The novel’s themes of drug and sexual abuse, death, abandonment, and purposelessness could easily feel contrived — a sloppy attempt by the author to throw in some darker elements and call it an adult novel. Once again, however, LaCour does not miss a beat. Having created a rich character foundation wherein readers feel a strong intimacy with Sara and Emilie, she allows her protagonists to experience and process their struggles without fear of judgment by the reader. LaCour provides insight into the nuances of the novel’s heavier themes in a profoundly humane way: Readers grow closer to Sara and Emilie as they observe the characters react to the situations they are forced to reckon with.
The real triumph of “Yerba Buena,” however, is its ability to explore both the trials and brighter elements of life. LaCour leaves plenty of room for hope amidst a variety of otherwise bleak circumstances. Sara finds an apartment that finally feels like home and establishes herself as a well-respected figure in the field that brings her true joy: bartending. Emilie, too, experiences some promising developments, as she is able to reconnect with her sister after years of awkward avoidance and finds that she has a gift for flipping houses. And together, the women’s relationship becomes a source of comfort and purpose.
LaCour also has a sharp eye for detail, and threads throughout the novel demonstrate an appreciation for life’s simple pleasures. Seemingly casual observations paint a larger picture of beauty, whether it be the book’s notes about Emilie’s intricate flower arrangements, the careful flavors with which Sara crafts her cocktails, or the architecture and design of each new house Emilie renovates. There is an unassuming yet notable focus on food and drink within the novel — and as much more than just sustenance. Food brings with it culture, connection, and camaraderie. It is the hours spent preparing food for her dinner party, for instance, that Emilie finds to be a key source of connection to her Creole roots, her childhood, her parents, and her sister. This meal brings together not just people, but Emilie’s past, present, and future. It is, of course, also an institution centering food — the “Yerba Buena” restaurant — within which Emilie vests so much emotional meaning and which also houses the fateful moment where she and Sara first meet.
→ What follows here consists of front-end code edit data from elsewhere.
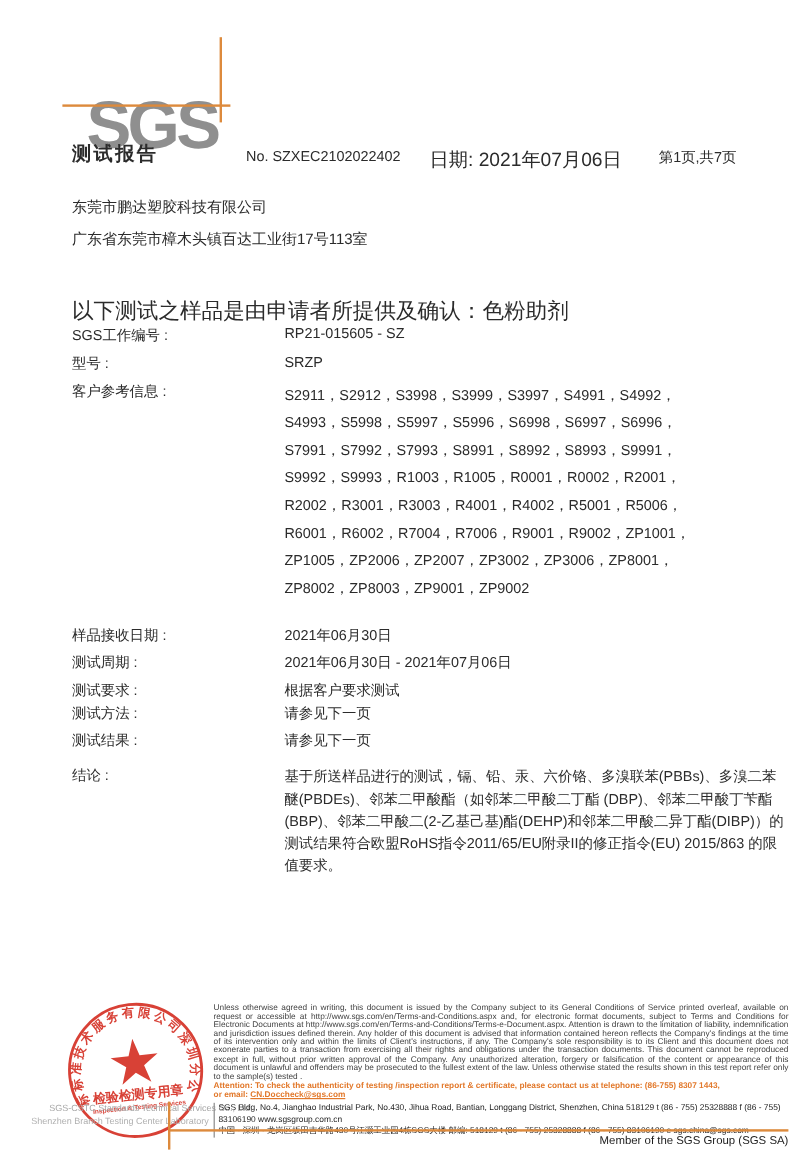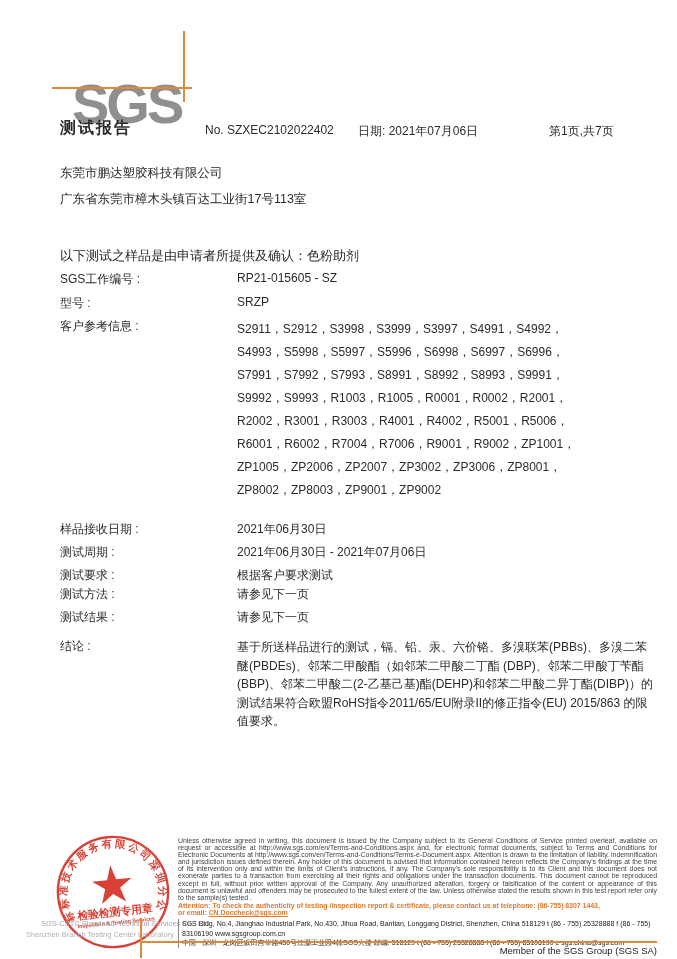--- a/index.html
+++ b/index.html
@@ -8,27 +8,27 @@
 
   
   .logo-text{position:absolute;left:72px;top:32px;font-size:56px;font-weight:700;
              letter-spacing:-3px;color:#8f8f8f;line-height:1;margin-top:44px;}
   .logo-hline{position:absolute;left:52px;top:87px;width:140px;height:2px;background:#dd8a3c;}
   .logo-vline{position:absolute;left:183px;top:31px;width:2px;height:71px;background:#dd8a3c;}
 
   
   .hdr-title{position:absolute;left:60px;top:118px;font-size:16px;font-weight:700;letter-spacing:2px;}
   .hdr-no{position:absolute;left:205px;top:123px;font-size:12px;}
-  .hdr-date{position:absolute;left:358px;top:123px;font-size:12px;}
+  .hdr-date{position:absolute;left:358px;top:123px;font-size:16px;}
   .hdr-page{position:absolute;left:521px;top:123px;font-size:12px;margin-left:28px;}
 
   
   .appl-name{position:absolute;left:60px;top:165px;font-size:12.5px;}
   .appl-addr{position:absolute;left:60px;top:191px;font-size:12.5px;}
-  .intro{position:absolute;left:60px;top:247px;font-size:13px;}
+  .intro{position:absolute;left:60px;top:247px;font-size:18px;}
 
   
   .row{position:absolute;left:60px;display:flex;font-size:12px;gap:12px;}
   .lbl{width:165px;flex:0 0 165px;}
   .val{width:420px;}
   .ref-lines div{line-height:23px;}
   .concl .val{line-height:18.5px;}
 
   
   .footer-text{position:absolute;left:178px;top:837px;width:479px;}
One would also be remiss in neglecting to mention the “Good Herb” itself. The recurrence of yerba buena throughout the novel is employed deliberately and skillfully, but also in a way that feels completely organic. The plant itself is unassuming, yet not to be underestimated. It is described explicitly only once, in which Sara is told that it is “healing.” Of what? “Whatever you need it to. It’s all about your intentions.”
The very same could be said for the novel bearing the same name. “Yerba Buena” appears uncomplicated in many ways, perhaps thanks to LaCour’s YA experience; her straightforward writing lacks long, extensive descriptions and flows at a steady, moderate tempo. The relatively simple nature of its form, however, should not be confused with assumptions about its essence — “Yerba Buena” is a mature novel through and through. LaCour demonstrates remarkable agility in retaining the more favorable aspects of young adult fiction while also taking the story to new depths.
“Yerba Buena” defies genres and even summary. It provides an eye into its characters, their life events and changes, even when the results are not what the character or reader may have hoped for. This willingness to accept life as it is is perhaps the novel’s most special quality. “Yerba Buena” is neither wholly bleak nor wholly optimistic, doomingly depressing nor naively hopeful; its exploration of life’s irrevocable bittersweetness is a source of solidarity and comfort, its authenticity truly relieving and refreshing.